Uri rushed to a Latin lawyer whom he had already made use of in smaller business transactions and who was both conscientious and successful in what he had done.

“I don’t take on that sort of case.”

“But it’s unlawful! I’m a Roman citizen!”

“But you’re Jewish. This is a religious matter; the Jews are the competent authorities.”

“But how can it be a purely religious matter if they’re expelling me, who always adhered to the letter of Roman laws and the prescriptions of the Jewish faith — expelling me, together with my guiltless infants, on the basis of an unfounded, unproven, false accusation! They haven’t even raised formal charges against me! How is it possible to expel a family like that?”

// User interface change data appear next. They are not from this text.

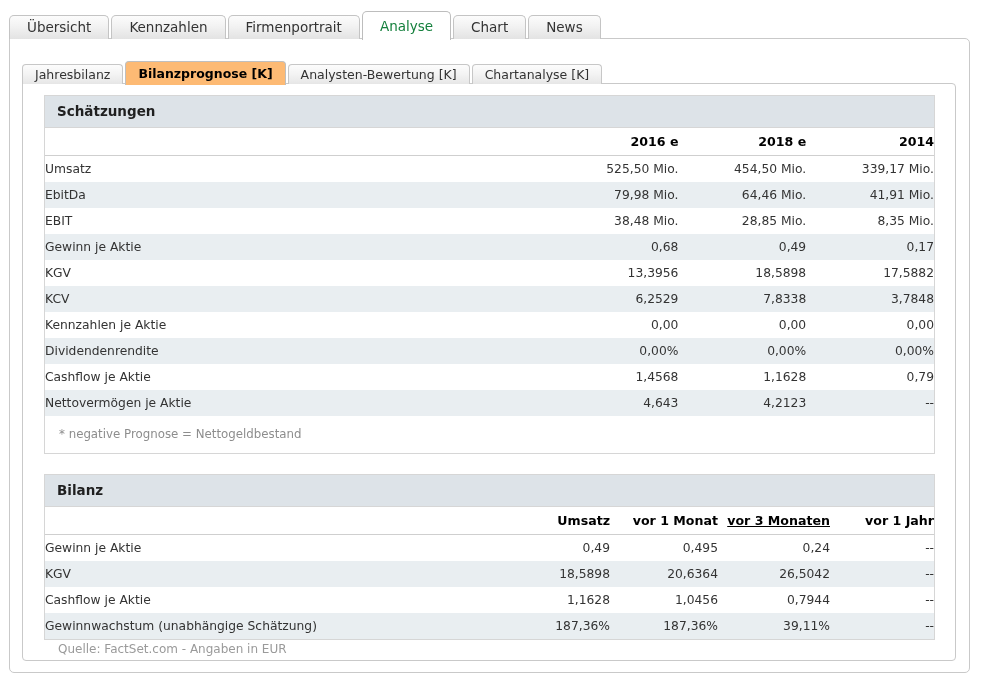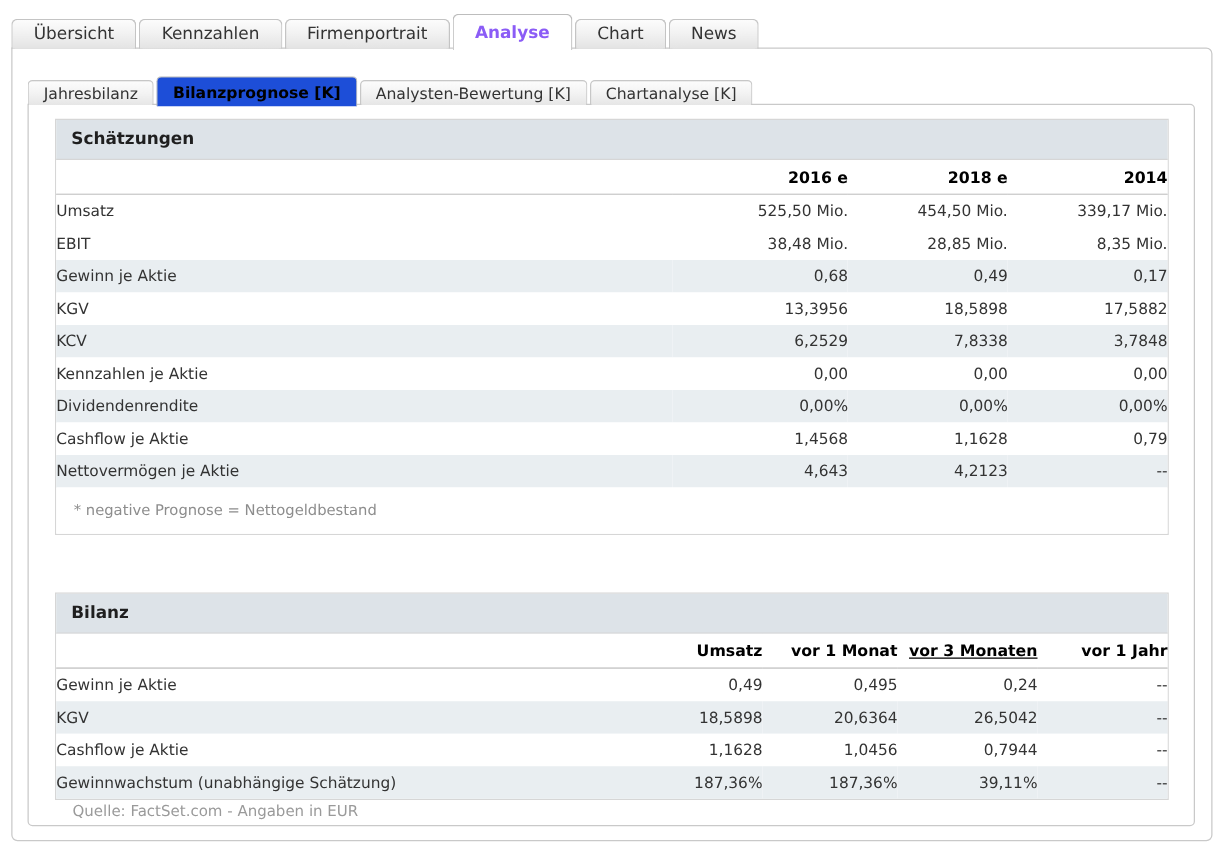--- a/index.html
+++ b/index.html
@@ -44,22 +44,22 @@
     border: 1px solid #c4c4c4;
     border-bottom: none;
     border-radius: 5px 5px 0 0;
     box-sizing: content-box;
     white-space: nowrap;
     position: relative;
   }
   .tab.active {
     background: #ffffff;
     border-color: #bdbdbd;
-    color: #8b5cf6;
-    font-weight: bold;
+    color: #15803d;
+    font-weight: normal;
     height: 28px;
     line-height: 28px;
     margin-bottom: -1px;
     z-index: 6;
   }
 
   
   .outer-panel {
     position: absolute;
     left: 9px;
@@ -89,21 +89,21 @@
     margin-right: 2px;
     font-size: 12.5px;
     color: #333333;
     background: linear-gradient(to bottom, #fcfcfc 0%, #f3f3f3 50%, #e6e6e6 100%);
     border: 1px solid #c7c7c7;
     border-bottom: none;
     border-radius: 4px 4px 0 0;
     white-space: nowrap;
   }
   .subtab.active {
-    background: #1d4ed8;
+    background: #fdba74;
     border-color: #bfbfbf;
     color: #000000;
     font-weight: bold;
     height: 23px;
     line-height: 23px;
     margin-bottom: -1px;
     z-index: 6;
   }
 
   
@@ -223,20 +223,26 @@
               <th class="num" style="width: 118px;">2018 e</th>
               <th class="num" style="width: 118px;">2014</th>
             </tr>
         </thead>
         <tbody id="est-body">
             <tr class="odd">
               <td class="label" style="width: 455px;">Umsatz</td>
               <td class="num" style="width: 130px;">525,50 Mio.</td>
               <td class="num" style="width: 118px;">454,50 Mio.</td>
               <td class="num" style="width: 118px;">339,17 Mio.</td>
+            </tr>
+            <tr class="even">
+              <td class="label" style="width: 455px;">EbitDa</td>
+              <td class="num" style="width: 130px;">79,98 Mio.</td>
+              <td class="num" style="width: 118px;">64,46 Mio.</td>
+              <td class="num" style="width: 118px;">41,91 Mio.</td>
             </tr>
             <tr class="odd">
               <td class="label" style="width: 455px;">EBIT</td>
               <td class="num" style="width: 130px;">38,48 Mio.</td>
               <td class="num" style="width: 118px;">28,85 Mio.</td>
               <td class="num" style="width: 118px;">8,35 Mio.</td>
             </tr>
             <tr class="even">
               <td class="label" style="width: 455px;">Gewinn je Aktie</td>
               <td class="num" style="width: 130px;">0,68</td>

“I can’t do anything because it is an edict.”

“What does that mean, ‘edict?’ How can an edict have greater force than the law in general? Is this what the famed Roman rule of law amounts to?”

“That’s right.”

He would have to go higher: to the very top.

Uri hastened to Claudius’s house; it was surrounded by a large detachment of the Praetorian Guard, with several cordons and infantry.

“The emperor is not seeing anyone.”

“I didn’t come to see the emperor but Narcissus,” Uri yelled.

“What did you bring?”

“Nothing; I simply want to speak with him!”

“He’s got even less time than the emperor.”

“I have to speak with him right away. Send word to him that Gaius is asking for him, Gaius the Jew.”

The bodyguards roared with laughter.

Uri became incensed.

“He will punish you if you don’t tell him! Don’t get mad at me when that happens!”

There was an edge to Uri’s voice that led one of the bodyguards eventually to stroll away inside.

Uri moved to one side and squatted on his heels. He felt queasy, and shooting pains shook his rectum so brutally that he feared he would defecate. He stood up and clenched the muscles of his posterior like the lips on his face.

They let him in.

Two guards gripped him on either side and marched him through the familiar house.

At the back, by a wall of the garden into which the atrium opened, where once a chamber had been situated, a cabin had been built — that was where he was led. They stopped at the door; two fully armed guards were on sentry duty. One went into the house then came out and beckoned; Uri stepped forward and the two guards set to frisking him.

“You can go.”

Uri stepped into the cabin behind one of the guards.